The thing I had quietly broken was locality. In the original, the two fields I cared about sat next to each other inside the struct, so a single cache line fetch brought in both, plus a few neighbouring records for free. When I split them into separate arrays, I now had two independent streams to walk, and the access pattern that fed them was not sequential. It was driven by an index computed elsewhere, so each lookup jumped around. Two arrays, two sets of random-ish accesses, two streams of cache misses where there had been one mostly-predictable one.
perf stat made it embarrassingly clear. The "slow" original:
1,204,118,442 cache-references
18,332,901 cache-misses # 1.52 % of all cache refs
The "fast" rewrite:
1,331,067,615 cache-references
214,889,007 cache-misses # 16.14 % of all cache refs
Ten times the miss rate. I had cut the bytes touched and tripled the trips to main memory, and main memory is the expensive part. A cache miss costs you a couple of hundred cycles; the arithmetic I was trying to save costs you one or two. I optimised the cheap thing and pessimised the expensive thing.
The fix was not to undo the change but to fix the access pattern. The jumping-around was caused by processing records in their original order while the index pointed all over the split arrays. Sorting the work by that index first, so the two streams were walked roughly front to back, brought the miss rate back down under 3% and the rewrite finally beat the original, by a margin that actually justified the effort.

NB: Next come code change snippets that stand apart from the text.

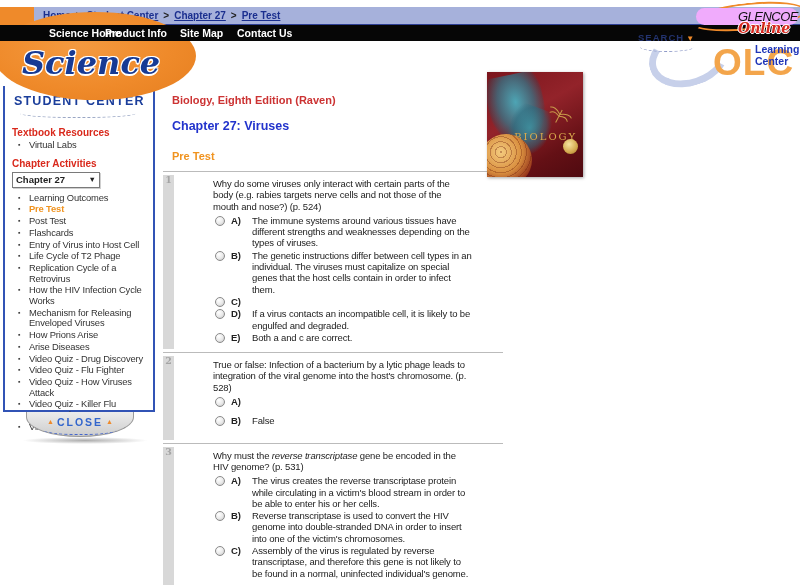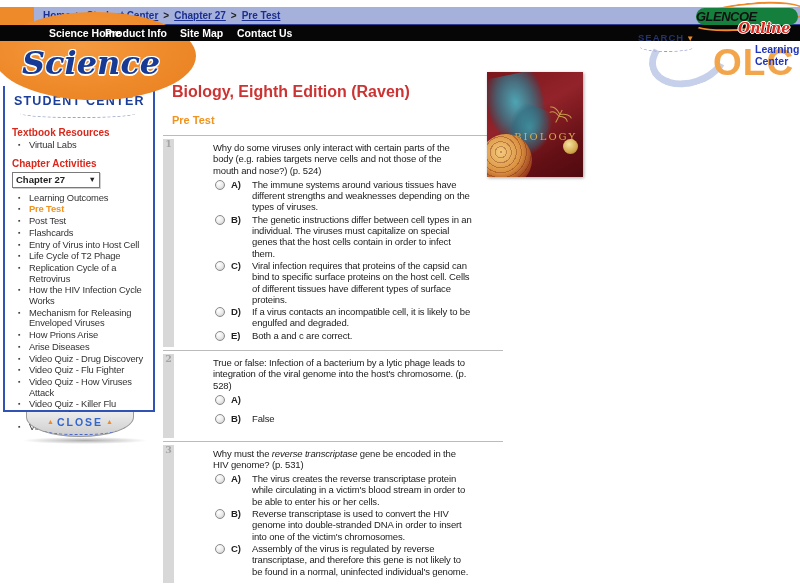--- a/index.html
+++ b/index.html
@@ -39,22 +39,22 @@
     position:absolute; left:648px; top:28px; width:82px; height:58px; z-index:1;
     border:7px solid transparent; border-bottom-color:#C7D0EA; border-left-color:#C7D0EA;
     border-radius:50%; transform:rotate(-18deg);
   }
   .glencoe-arc {
     position:absolute; left:690px; top:3px; width:116px; height:27px; z-index:4;
     border:2px solid #EF8A2A; border-left-color:transparent; border-radius:50%; transform:rotate(-6deg);
   }
   .glencoe-pill {
     position:absolute; left:696px; top:8px; width:102px; height:17px; border-radius:9px;
-    background:#15803d; z-index:4; text-align:left; line-height:17px;
-    font-size:13px; font-weight:700; font-style:italic; letter-spacing:-0.5px; color:#111;
+    background:#f0abfc; z-index:4; text-align:right; line-height:17px;
+    font-size:13px; font-weight:400; font-style:italic; letter-spacing:-0.5px; color:#111;
   }
   .online-script {
     position:absolute; left:738px; top:20px; z-index:6; color:#D6281E;
     font-family:"DejaVu Serif", serif; font-style:italic; font-weight:bold; font-size:14px;
     text-shadow:-1px 0 0 #fff, 1px 0 0 #fff, 0 -1px 0 #fff, 0 1px 0 #fff;
   }
   .learning-center { position:absolute; left:712px; top:43px; z-index:5; color:#2036B8; font-size:10.5px; font-weight:bold;margin-left:43px; }
   .olc-big { position:absolute; left:713px; top:44px; z-index:4; color:#F3A54B; font-size:37px; font-weight:bold; letter-spacing:1px; line-height:1; }
   .search-box { position:absolute; left:638px; top:32px; z-index:5; color:#23336E; font-size:9.5px; font-weight:bold; letter-spacing:1px; cursor:pointer; }
   .search-tri { color:#EF8A2A; font-size:8px; margin-left:2px; }
@@ -91,21 +91,21 @@
     display:flex; align-items:flex-start; justify-content:center; gap:3px; padding-top:4px;
     cursor:pointer; font-size:10.5px; font-weight:bold; letter-spacing:2px; color:#3366CC;
   }
   .close-tab .tri { color:#EF8A2A; font-size:7px; padding-top:2px; letter-spacing:0; }
   .close-dash { position:absolute; left:44px; top:426px; width:72px; height:9px; border-bottom:1px dashed #4466CC; border-radius:50%; z-index:3; }
   .close-shadow { position:absolute; left:22px; top:437px; width:126px; height:7px; z-index:1;
     background:radial-gradient(ellipse at center, rgba(90,90,90,.5), transparent 70%); }
 
   
   .main { position:absolute; left:163px; top:80px; width:340px; z-index:1; }
-  .h-book { margin:3px 0 13px 9px; color:#CC3333; font-size:16px; font-weight:bold; }
+  .h-book { margin:14px 0 13px 9px; color:#CC3333; font-size:11px; font-weight:bold; }
   .h-chapter { margin:0 0 17px 9px; color:#2233CC; font-size:12.5px; font-weight:bold; }
   .h-pretest { margin:0 0 9px 9px; color:#F0931F; font-size:11px; font-weight:bold; }
 
   .q { position:relative; border-top:1px solid #BBBBBB; padding:6px 0 8px 50px; }
   .q .bar { position:absolute; left:0; top:3px; bottom:3px; width:11px; background:#D8D8D8; }
   .q .num { display:block; text-align:center; color:#A5A5A5; font-size:9.5px; font-weight:bold; font-family:"DejaVu Serif", serif; line-height:10px; }
   .qtext { width:300px; font-size:9.5px; line-height:11.3px; letter-spacing:-0.15px; white-space:pre-line; color:#222; }
   .it { font-style:italic; }
   .opts { margin-top:3px; margin-left:2px; }
   .opt { display:flex; margin-bottom:1px; }
@@ -225,20 +225,21 @@
           </g>
         </svg>
     </div>
     <div class="cover-title">BIOLOGY</div>
     <div class="seal"></div>
     <div class="sphere"></div>
   </div>
 
   <div class="main">
     <div class="h-book">Biology, Eighth Edition (Raven)</div>
+    <div class="h-chapter">Chapter 27: Viruses</div>
     <div class="h-pretest">Pre Test</div>
 
     <div class="q">
       <div class="bar">
           <span class="num">1</span>
         </div>
       <div class="qtext">Why do some viruses only interact with certain parts of the
 body (e.g. rabies targets nerve cells and not those of the
 mouth and nose?) (p. 524)</div>
       <div class="opts">
@@ -253,24 +254,20 @@
             <span class="radio"></span>
             <span class="letter">B)</span>
             <div class="otext">The genetic instructions differ between cell types in an
 individual. The viruses must capitalize on special
 genes that the host cells contain in order to infect
 them.</div>
           </div>
         <div class="opt">
             <span class="radio"></span>
             <span class="letter">C)</span>
-            <div class="otext">Viral infection requires that proteins of the capsid can
-bind to specific surface proteins on the host cell. Cells
-of different tissues have different types of surface
-proteins.</div>
           </div>
         <div class="opt">
             <span class="radio"></span>
             <span class="letter">D)</span>
             <div class="otext">If a virus contacts an incompatible cell, it is likely to be
 engulfed and degraded.</div>
           </div>
         <div class="opt">
             <span class="radio"></span>
             <span class="letter">E)</span>

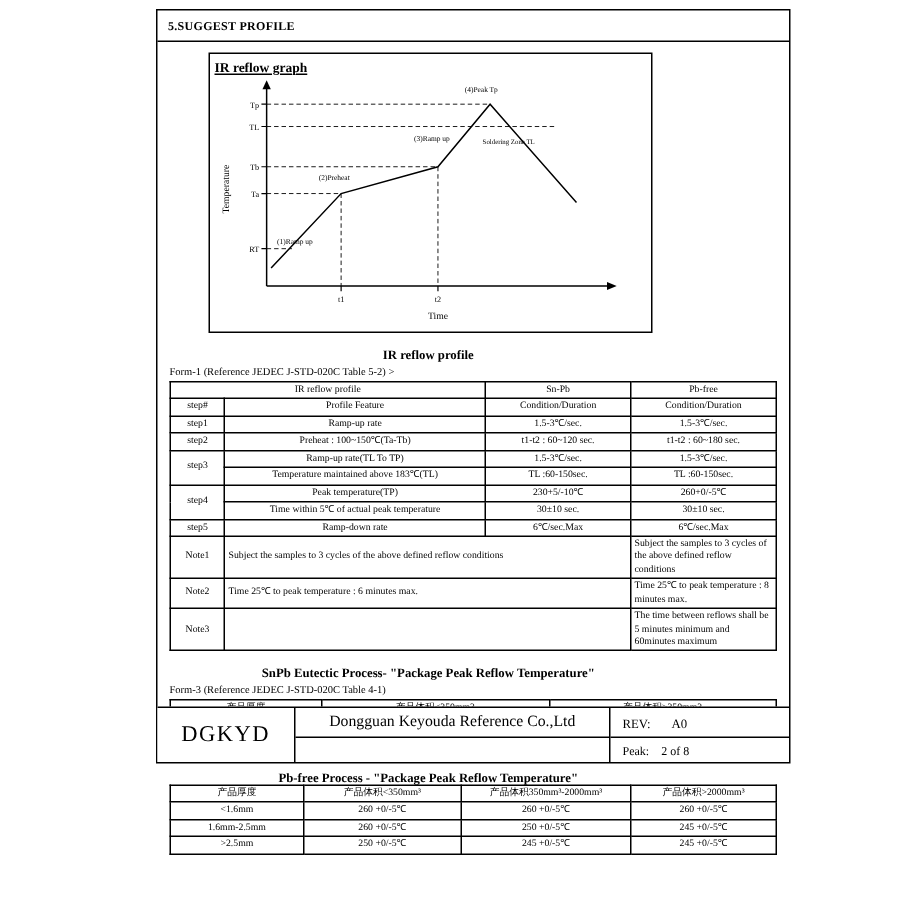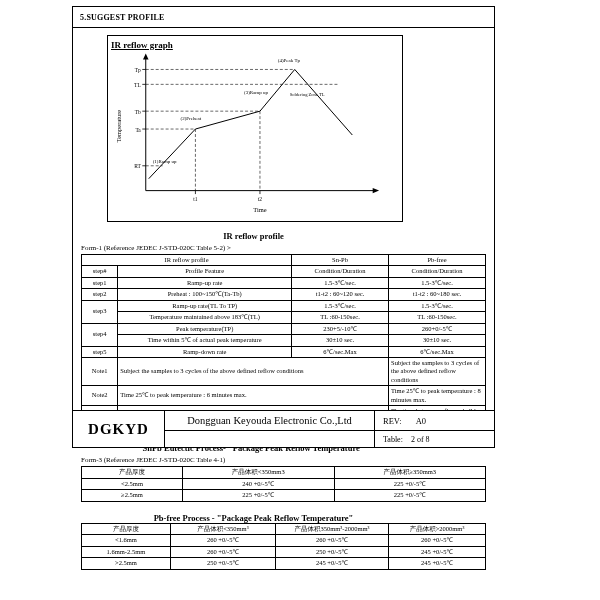--- a/index.html
+++ b/index.html
@@ -1,19 +1,19 @@
 <!DOCTYPE html>
 <html><head>
 <meta charset="utf-8">
 <style>
   * { margin:0; padding:0; box-sizing:border-box; }
   html,body { width:600px; height:600px; background:#ffffff; color:#000;
               font-family:"Liberation Serif", serif; }
   .canvas { position:relative; width:600px; height:600px; background:#fff; overflow:hidden; }
-  .sheet { position:absolute; left:72px; top:6px; width:423px; height:442px;
+  .sheet { position:absolute; left:104px; top:6px; width:423px; height:503px;
            border:1.5px solid #000; background:#fff; }
   .sheet-header { height:21px; border-bottom:1px solid #000; display:flex;
                   align-items:center; padding-left:7px; }
   .sec-title { font-weight:bold; font-size:8px; letter-spacing:0.2px; }
   .content { padding:3px 8px 0 8px; position:relative; }
 
   
   .graph-box { width:296px; margin:4px 0 0 26px; border:1px solid #000; padding:4px 3px 2px 3px; }
   .graph-title { text-align:left; font-weight:bold; font-size:9px; text-decoration:underline; }
   .graph-svg { display:block; margin:1px auto 0 auto; font-family:"Liberation Serif", serif; }
@@ -24,21 +24,21 @@
   table.tbl { width:100%; border-collapse:collapse; font-size:6.5px; line-height:1.3;
               table-layout:fixed; }
   table.tbl td { border:1px solid #000; text-align:center; vertical-align:middle;
                  padding:1px 2px; word-wrap:break-word; }
   table.tbl td.left { text-align:left; }
 
   
   .footer { position:absolute; left:0; right:0; bottom:0; height:37px;
             border-top:1px solid #000; display:flex; background:#fff; }
   .f-logo { width:92px; border-right:1px solid #000; display:flex; align-items:center;
-            justify-content:center; font-weight:bold; font-size:15px; letter-spacing:1px; }
+            justify-content:center; font-weight:normal; font-size:15px; letter-spacing:1px; }
   .f-mid { width:210px; border-right:1px solid #000; display:flex; flex-direction:column; }
   .f-en { height:20px; border-bottom:1px solid #000; display:flex; align-items:center;
           justify-content:center; font-size:10.5px; }
   .f-cn { flex:1; display:flex; align-items:center; justify-content:center; font-size:10px; }
   .f-right { flex:1; display:flex; flex-direction:column; }
   .f-rev { height:20px; border-bottom:1px solid #000; display:flex; align-items:center;
            padding-left:8px; font-size:8.5px; gap:14px; }
   .f-page { flex:1; display:flex; align-items:center; padding-left:8px; font-size:8px; gap:8px; }
 </style>
 </head>
@@ -241,28 +241,28 @@
             <td>245 +0/-5℃</td>
           </tr>
         </tbody>
       </table>
 
     </div>
 
     <div class="footer">
       <div class="f-logo">DGKYD</div>
       <div class="f-mid">
-        <div class="f-en">Dongguan Keyouda Electronic Co.,Ltd</div>
+        <div class="f-en">Dongguan Keyouda Reference Co.,Ltd</div>
       </div>
       <div class="f-right">
         <div class="f-rev">
           <span>REV:</span>
           <span>A0</span>
         </div>
         <div class="f-page">
-          <span>Table:</span>
+          <span>Peak:</span>
           <span>2 of 8</span>
         </div>
       </div>
     </div>
 
   </div>
 </div>
 
 </body></html>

What I took away from it is that "less work" and "less memory traffic" are not the same axis, and on modern hardware the second one usually wins the argument. If you are going to reshape data for speed, profile the cache, not just the wall clock, because the wall clock will tell you that you got slower without ever telling you why. The why was sitting in cache-misses the whole time, waiting for me to look.